Configuring an XML Resolver

The Resolver classes use either Java system properties or a standard Java properties file to establish an initial environment.

The resolver searches for a property file by looking in the following places, in this order:

The following features may be configured with properties.

The initial list of catalog files

  • Feature ResolverFeature.CATALOG_FILES (type: List<String>)

  • System property xml.catalog.files

  • Property file property catalogs

A semicolon-delimited list of catalog files. These are the catalog files that are initially consulted for resolution. If no catalog files are specified, by default the resolver will attempt to use a file named catalog.xml in the current directory as a catalog.

A list of additional catalog files

  • Feature ResolverFeature.CATALOG_ADDITIONS (type: List<String>)

  • System property xml.catalog.additions

  • Property file property catalog-additions

A semicolon-delimited list of catalog files. This list is used in addition to the initial list of catalog files.

If you attempt to use both a system property and a property from a property file to create the initial list of catalog files, you’ll only get one or the other. (See prefer-property-file.)

This property provides a way to add to the current list of files. For example, suppose you use a global properties file to initialize the resolver, but for a particular application you want to search additional catalogs. You can specify them in the xml.catalog.additions system property and they’ll be appended to the list instead of replacing the list entirely as setting xml.catalog.files would.

Load catalogs from the classpath

  • Feature ResolverFeature.CLASSPATH_CATALOGS (type: Boolean)

  • System property xml.catalog.classpathCatalogs

  • Property file property classpath-catalogs

Load catalog files from the classpath.
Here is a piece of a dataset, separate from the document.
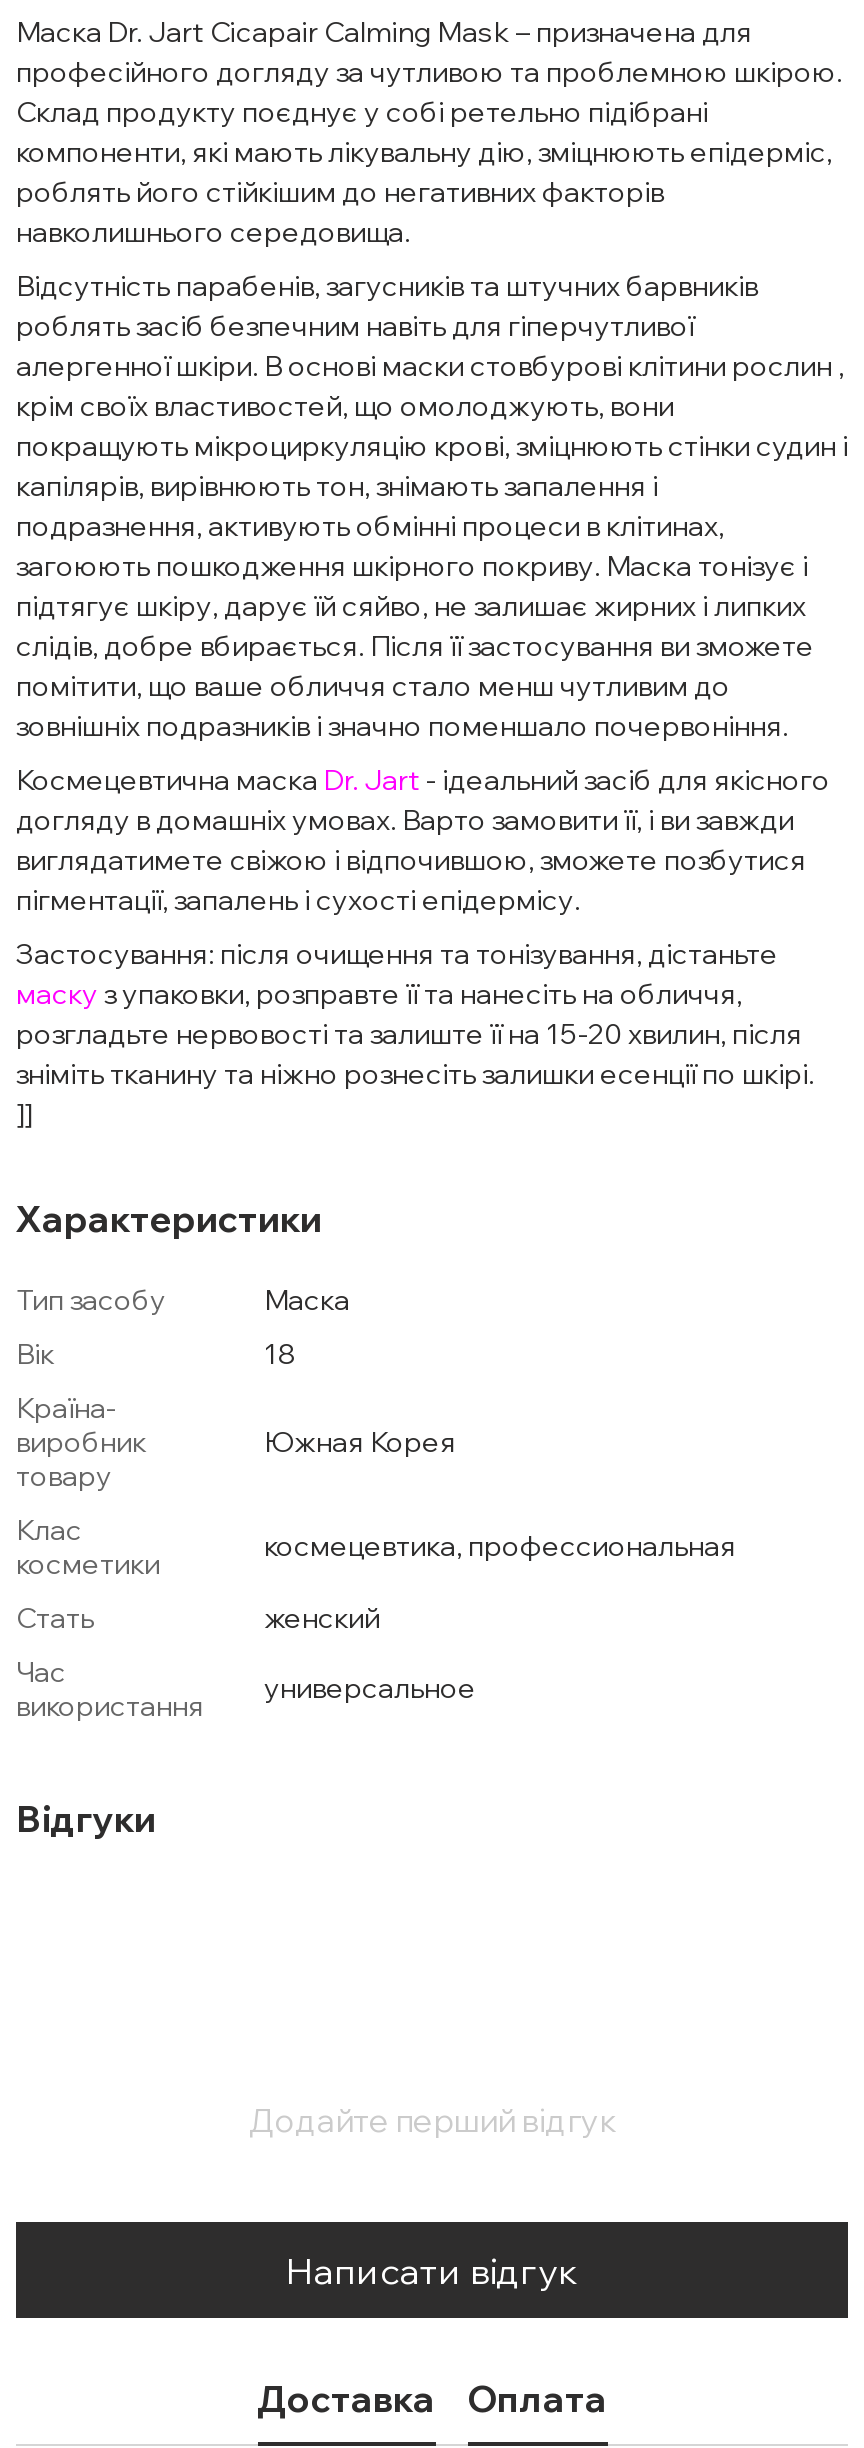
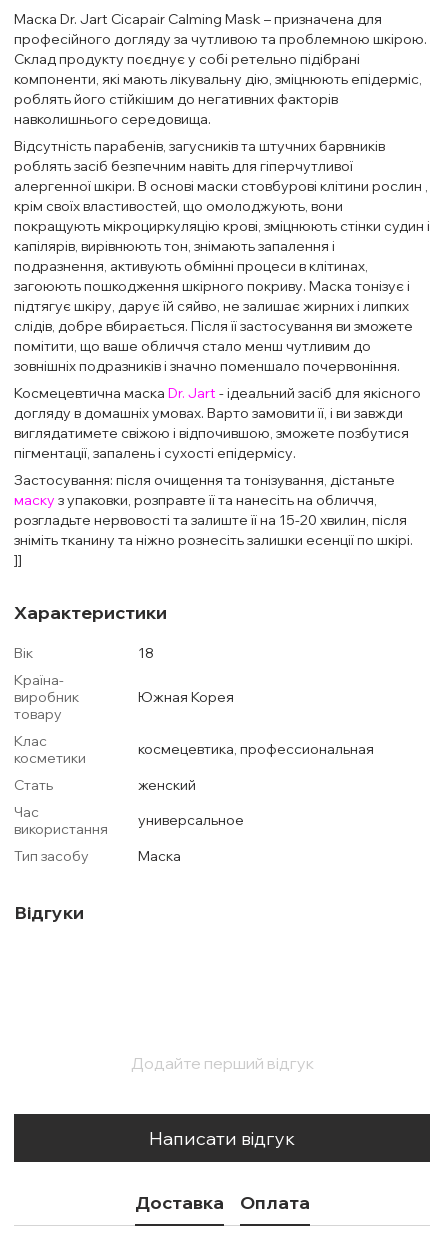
moved down: Тип засобу | Маска

moved up: Вік | 18 | Країна- | ... | використання | универсальное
If this property is true, the resolver will search for all of the files named org/xmlresolver/catalog.xml on the classpath and add each of them to the end of the catalog list.

Preference for public or system identifiers

  • Feature ResolverFeature.PREFER_PUBLIC (type: Boolean)

  • System property xml.catalog.prefer

  • Property file property prefer

The initial prefer setting, either public or system.

Obey oasis-xml-catalog processing instruction

  • Feature ResolverFeature.ALLOW_CATALOG_PI (type: Boolean)

  • System property xml.catalog.allowPI

  • Property file property allow-oasis-xml-catalog-pi

This setting allows you to toggle whether or not the resolver classes obey the <?oasis-xml-catalog?> processing instruction.

If you never use the processing instruction, you can get a very tiny performance improvement by disabling this feature. (If this feature is enabled, the parser has to create a copy of the resolver configuration for every parse.)

Support relative catalog paths

  • Property file property relative-catalogs

If relative-catalogs is true, relative filenames in the catalogs property list will be made absolute relative to the current working directory; otherwise they will be made absolute with respect to the base URI of the properties file from which they came.

This setting has no effect on catalogs loaded from the xml.catalogs.files system property which are always made absolute with respect to the current working directory.

Cache documents

  • Features ResolverFeature.CACHE (type: ResourceCache), ResolverFeature.CACHE_DIRECTORY (type: String), ResolverFeature.CACHE_UNDER_HOME (type: Boolean)

  • System properties xml.catalog.cache, xml.catalog.cacheUnderHome

  • Property file properties cache, cache-under-home

The cache properties specify the directory in which the XML Resolver should attempt to cache files that fail to resolve locally. If, instead, one of the “cache under home” properties is set, the cache directory will default to $HOME/.xmlresolver/cache.

If the xmlresolver.offline system property is set, no documents will expire from the cache, regardless of their age.

Prefer property file values

  • Feature ResolverFeature.PREFER_PROPERTY_FILE (type: Boolean)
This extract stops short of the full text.